9. Batch Statement and Bulk Copy Operations

Python-oracledb is perfect for large ETL (“Extract, Transform, Load”) data operations.

This chapter focuses on efficient data ingestion. Python-oracledb lets you easily optimize batch insertion, and also allows “noisy” data (values not in a suitable format) to be filtered for review while other, correct, values are inserted.

In addition to Oracle Database “Array DML” batch loading, Direct Path Loads can be used for very fast loading of large data sets if certain schema criteria can be met. Another option for frequent, small inserts is to load data using the Oracle Database Memoptimized Rowstore.

Related topics include Tuning python-oracledb and Working with Data Frames.

9.1. Batch Statement Execution

Inserting, updating or deleting multiple rows can be performed efficiently with Cursor.executemany(), making it easy to work with large data sets with python-oracledb. This method can significantly outperform repeated calls to Cursor.execute() by reducing network transfer costs and database overheads.

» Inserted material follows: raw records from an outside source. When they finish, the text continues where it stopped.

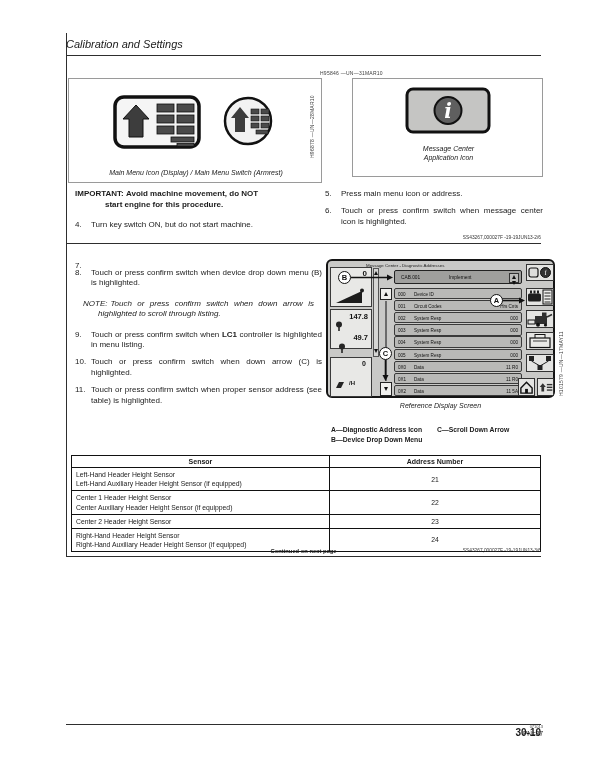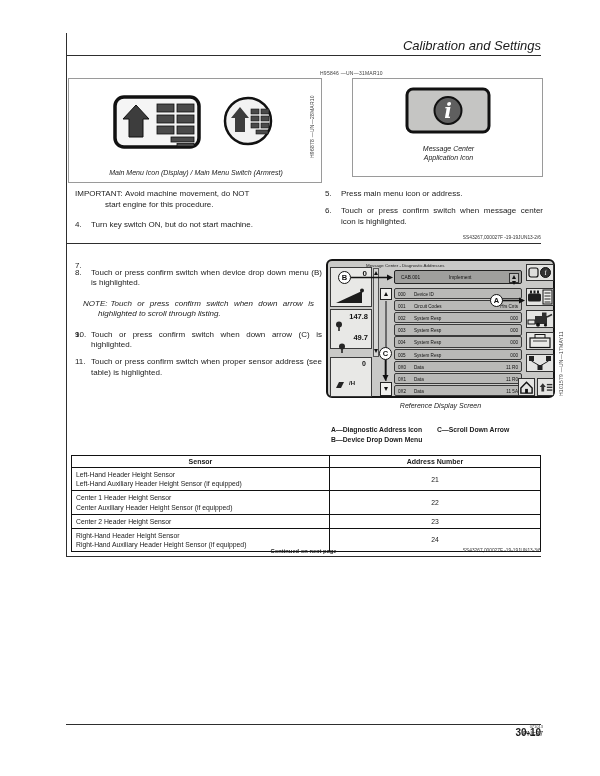--- a/index.html
+++ b/index.html
@@ -9,7 +9,7 @@
   .abs{position:absolute}
   .hrule{position:absolute;height:1px;background:#2e2e2e}
   .vrule{position:absolute;width:1px;background:#2e2e2e}
-  .title{font-style:italic;font-size:13px;text-align:right}
+  .title{font-style:italic;font-size:11px;text-align:left}
   .code{font-size:5px;color:#3c3c3c;white-space:nowrap;letter-spacing:.25px}
   .vcode{transform:rotate(-90deg);transform-origin:left top}
   .cap{font-style:italic;font-size:7px;text-align:center;color:#222}

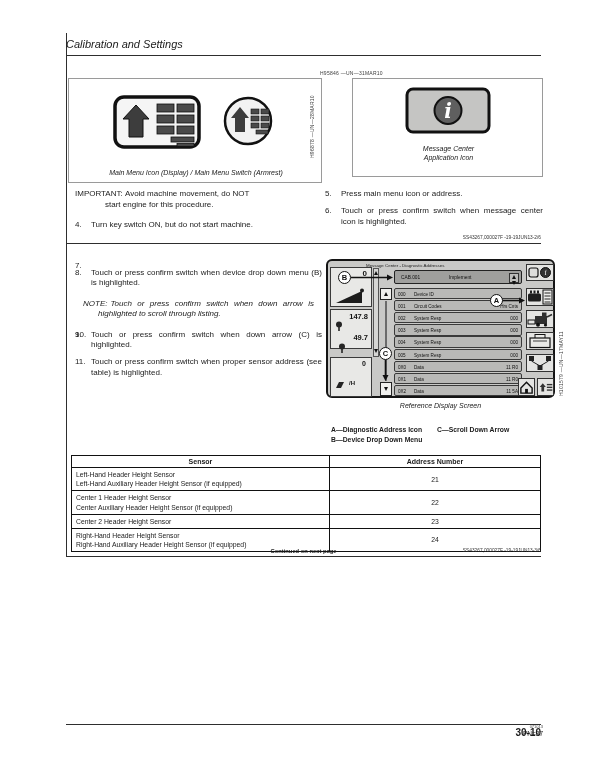--- a/index.html
+++ b/index.html
@@ -19,7 +19,7 @@
   .step .num{position:absolute;left:0;top:0}
   .step.note{font-style:italic;padding-left:15px;text-indent:-15px;margin:10px 8px}
   .step.note .num{position:static;margin-right:3px}
-  .important{font-weight:normal;font-size:8px;line-height:1.32}
+  .important{font-weight:bold;font-size:8px;line-height:1.32}
   .important .cont{padding-left:30px}
   .refcode{position:absolute;font-size:4.8px;color:#333;white-space:nowrap}
   

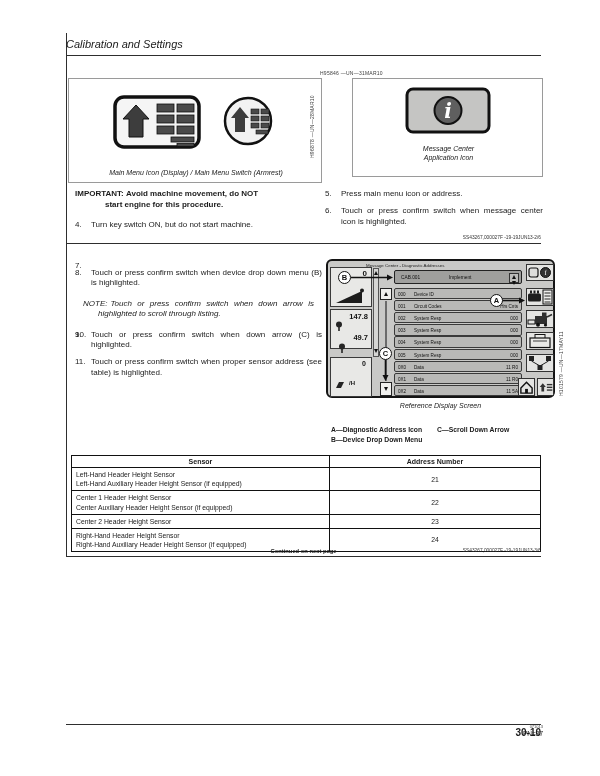--- a/index.html
+++ b/index.html
@@ -128,7 +128,7 @@
       <div class="step"><span class="num">7.</span></div>
       <div class="step"><span class="num">8.</span><span class="stx"><span>Touch or press confirm switch when device drop down menu (B) is highlighted.</span></span></div>
       <div class="step note"><span class="num">NOTE:</span><span class="stx"><span>Touch or press confirm switch when down arrow is highlighted to scroll through listing.</span></span></div>
-      <div class="step"><span class="num">9.</span></div>
+      <div class="step"><span class="num">9.</span><span class="stx"><span>Touch or press confirm switch when </span><b>LC1</b><span> controller is highlighted in menu listing.</span></span></div>
       <div class="step"><span class="num">10.</span><span class="stx"><span>Touch or press confirm switch when down arrow (C) is highlighted.</span></span></div>
       <div class="step"><span class="num">11.</span><span class="stx"><span>Touch or press confirm switch when proper sensor address (see table) is highlighted.</span></span></div>
     </div>

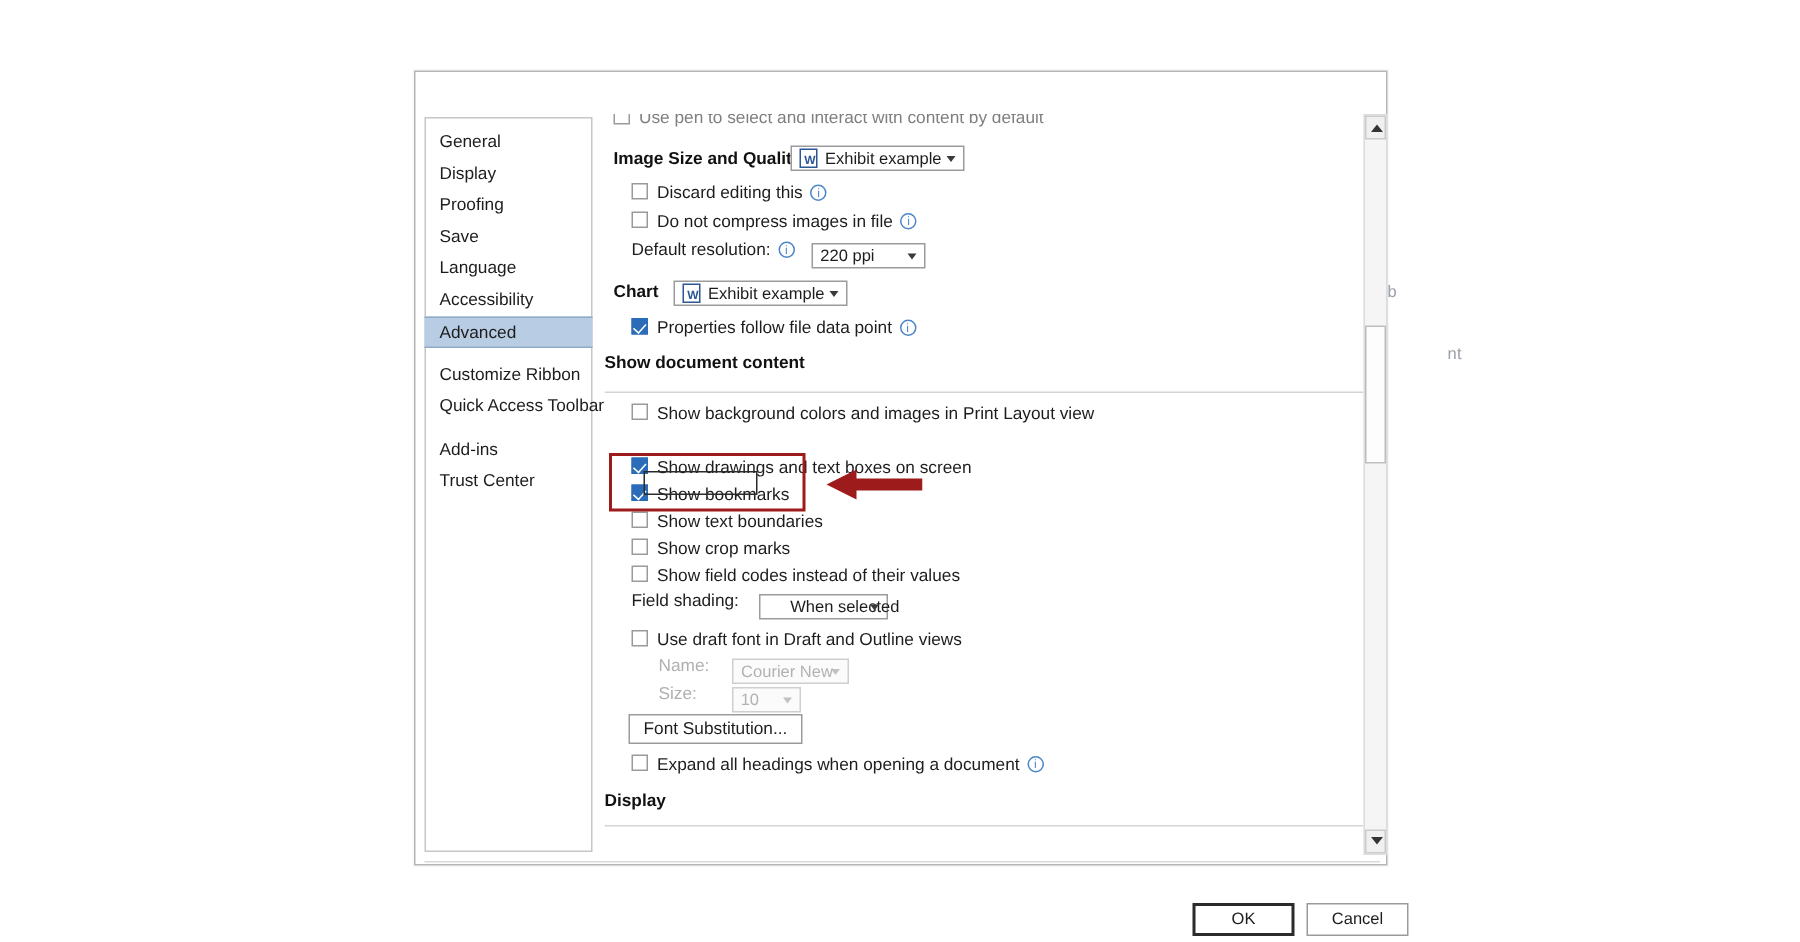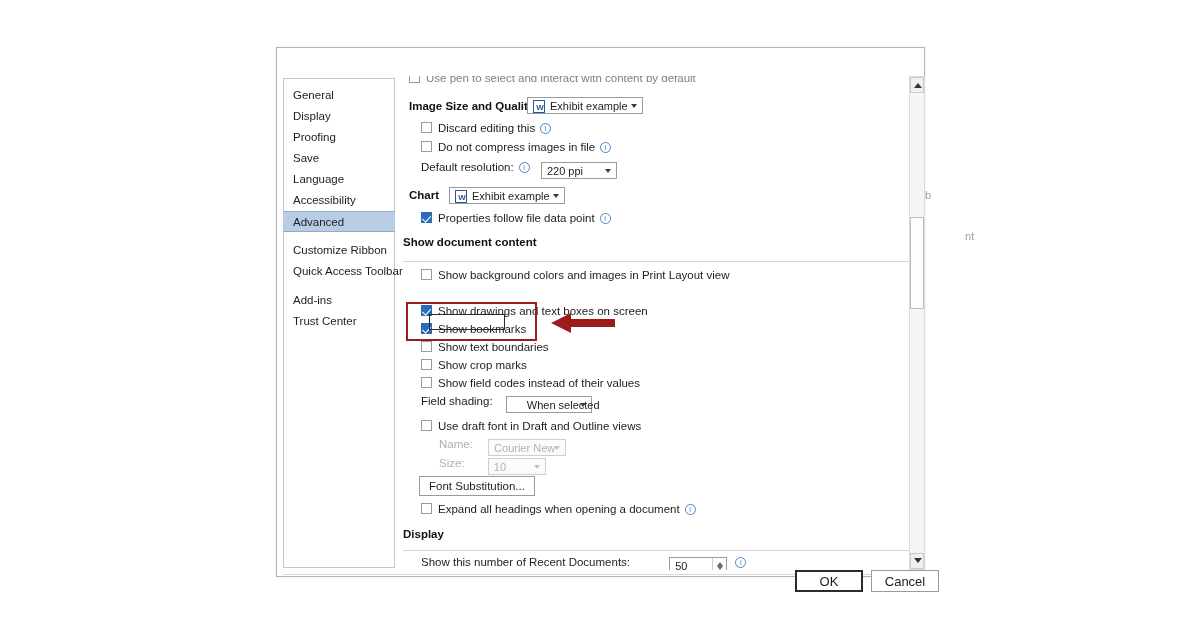--- a/index.html
+++ b/index.html
@@ -273,7 +273,7 @@
       </div>
       <div class="row" style="left:36px; top:381px; color:#b0b0b0;">
         <span>Size:</span>
-        <span class="combo disabled" style="width:58px; margin-left:20px;">
+        <span class="combo disabled" style="width:46px; margin-left:20px;">
           <span>10</span>
           <span class="arw"></span>
         </span>

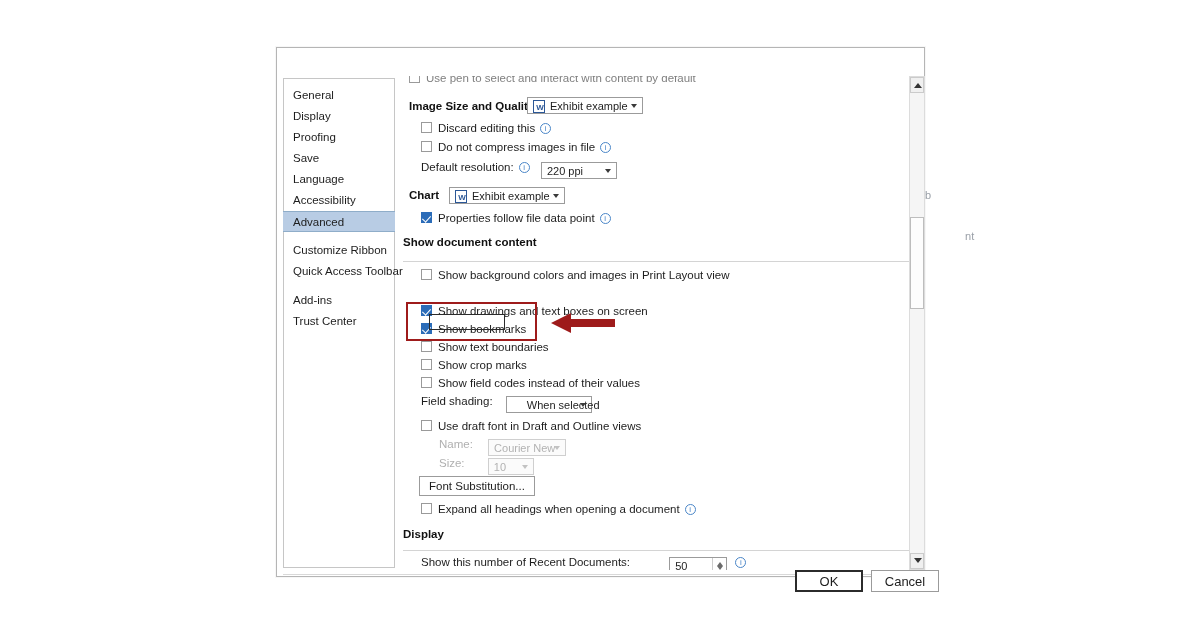--- a/index.html
+++ b/index.html
@@ -290,17 +290,6 @@
       <div class="row sect-head" style="left:0px; top:452px;">Display</div>
       <div class="hr" style="top:474px;"></div>
 
-      <div class="row" style="left:18px; top:480px;">
-        <span>Show this number of Recent Documents:</span>
-        <span class="spin" style="margin-left:36px;">
-          <span>50</span>
-          <span class="sbtns">
-            <span class="su"></span>
-            <span class="sd"></span>
-          </span>
-        </span>
-        <span class="info">i</span>
-      </div>
     </div>
 
     <div class="sbar">

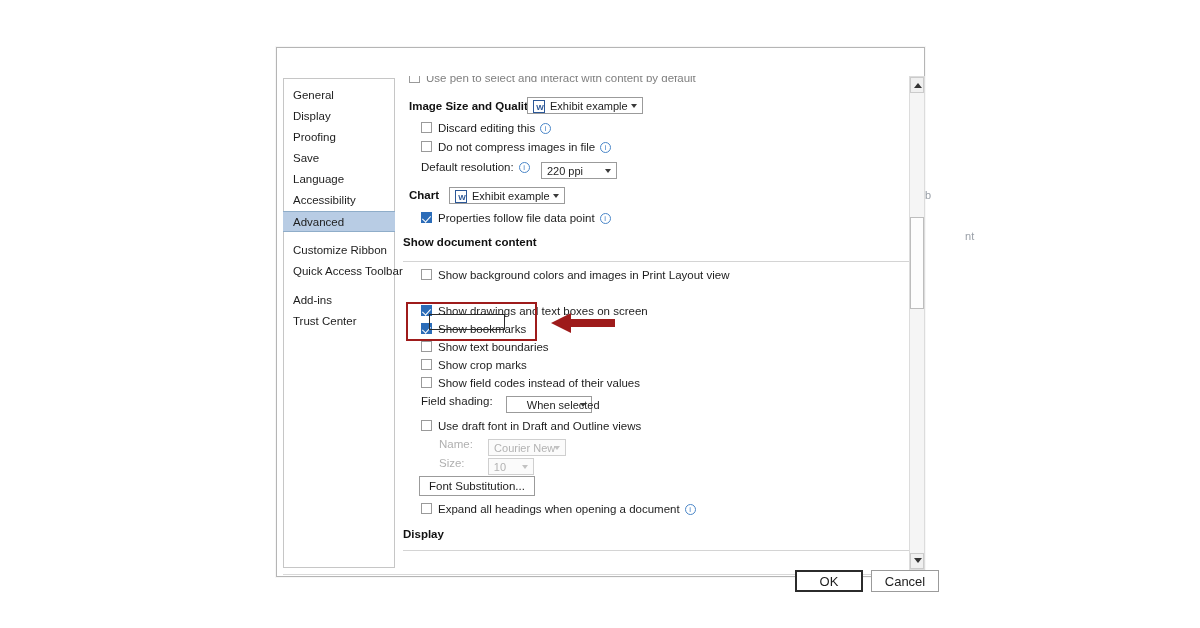--- a/index.html
+++ b/index.html
@@ -146,8 +146,8 @@
   
   .footer-sep { position: absolute; left: 6px; top: 526px; width: 637px; height: 1px; background: #d9d9d9; }
   .btn {
-    position: absolute; top: 522px; width: 68px; height: 22px; background: #fff;
-    border: 1px solid #9b9b9b; font-size: 13px; color: #1d1d1d;
+    position: absolute; top: 554px; width: 68px; height: 22px; background: #fff;
+    border: 1px solid #9b9b9b; font-size: 11px; color: #1d1d1d;
     display: flex; align-items: center; justify-content: center; text-align: right;
   }
   .btn-ok { left: 518px; border: 2px solid #2b2b2b; }

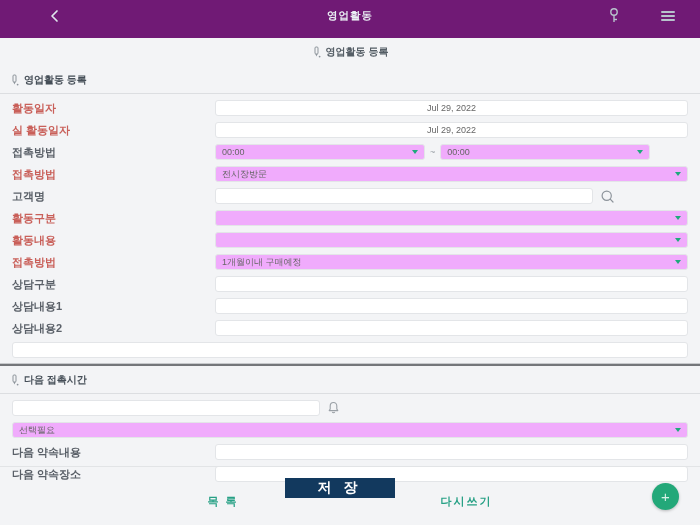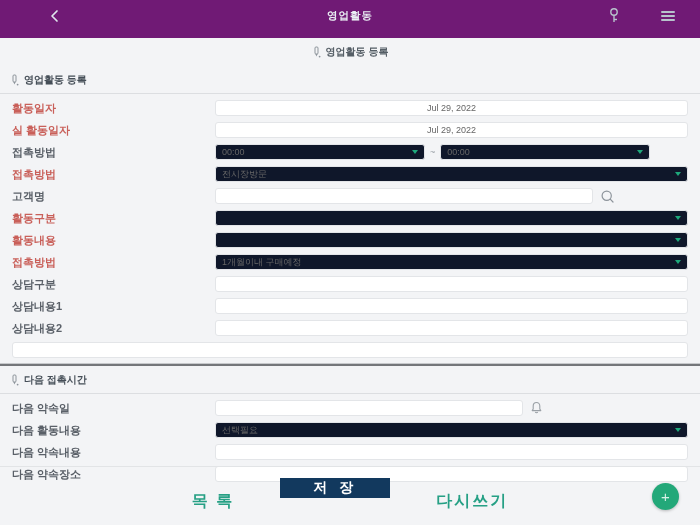--- a/index.html
+++ b/index.html
@@ -44,7 +44,7 @@
   }
   .inp.center{text-align:center;}
   .selectbox{
-    height:16px;background:#0f172a;border:1px solid #e3e5e8;border-radius:3px;
+    height:16px;background:#f0abfc;border:1px solid #e3e5e8;border-radius:3px;
     display:flex;align-items:center;justify-content:space-between;
     padding:0 6px;width:100%;box-sizing:border-box;font-size:9px;color:#666;cursor:pointer;
   }

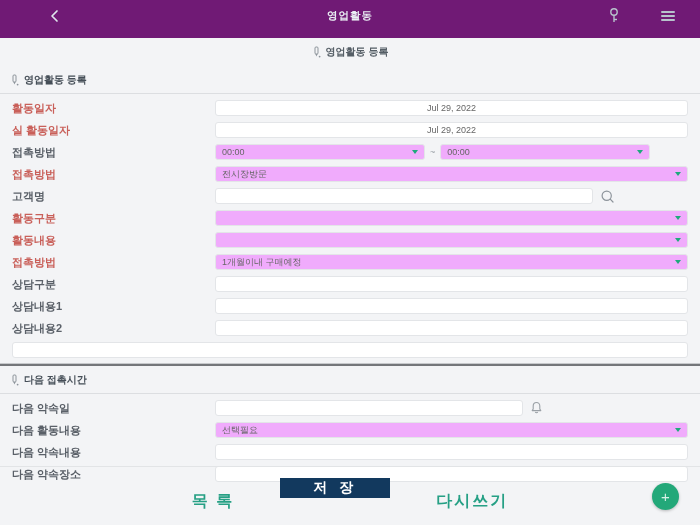--- a/index.html
+++ b/index.html
@@ -255,7 +255,6 @@
 <div class="rows">
 
   <div class="row">
-    <span class="lbl">다음 약속일</span>
     <span class="field">
       <input class="inp w308" value="" style="">
       <span class="icon-after">

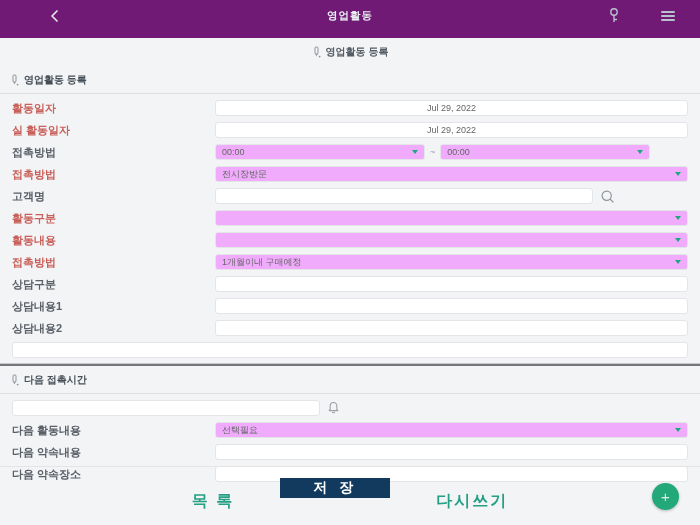--- a/index.html
+++ b/index.html
@@ -267,7 +267,6 @@
   </div>
 
   <div class="row">
-    <span class="lbl">다음 활동내용</span>
     <span class="field">
       <span class="selectbox">
         <span>선택필요</span>

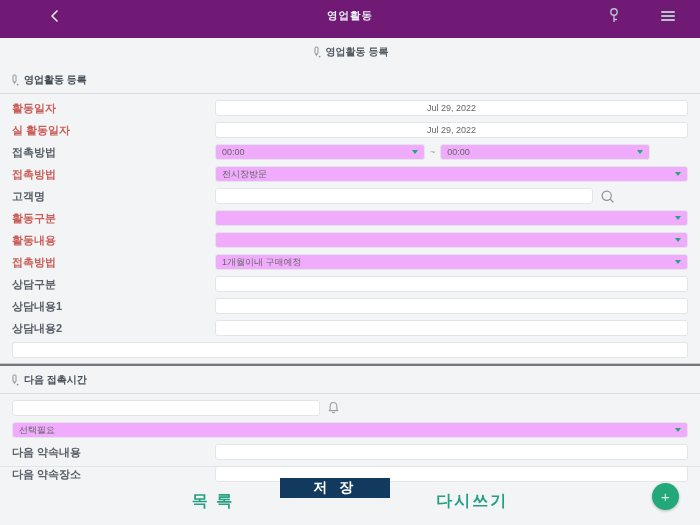--- a/index.html
+++ b/index.html
@@ -64,7 +64,7 @@
     display:flex;align-items:center;justify-content:center;gap:38px;
   }
   .btn-text{
-    background:none;border:none;color:#26a085;font-size:16px;font-weight:bold;
+    background:none;border:none;color:#26a085;font-size:11px;font-weight:bold;
     letter-spacing:2px;cursor:pointer;font-family:inherit;padding:4px 8px;margin-top:26px;
   }
   .btn-save{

The executemany() method can also be used to execute a PL/SQL statement multiple times in one call.

There are examples in the GitHub examples directory.

The following tables will be used in the samples that follow:

create table ParentTable (
    ParentId              number(9) not null,
    Description           varchar2(60) not null,
    constraint ParentTable_pk primary key (ParentId)
);

create table ChildTable (
    ChildId               number(9) not null,
    ParentId              number(9) not null,
    Description           varchar2(60) not null,
    constraint ChildTable_pk primary key (ChildId),
    constraint ChildTable_fk foreign key (ParentId)
            references ParentTable
);

9.1.1. Batch Execution of SQL

The following example inserts five rows into the table ParentTable:

data = [
    (10, "Parent 10"),
    (20, "Parent 20"),
    (30, "Parent 30"),
    (40, "Parent 40"),
    (50, "Parent 50")
]
cursor.executemany("insert into ParentTable values (:1, :2)", data)

Each tuple value maps to one of the bind variable placeholders.

This code requires only one round-trip from the client to the database instead of the five round-trips that would be required for repeated calls to execute().

To insert a single column, make sure the bind variables are correctly created as tuples, for example:

data = [
    (10,),
    (20,),
    (30,),
]
cursor.executemany('insert into mytable (mycol) values (:1)', data)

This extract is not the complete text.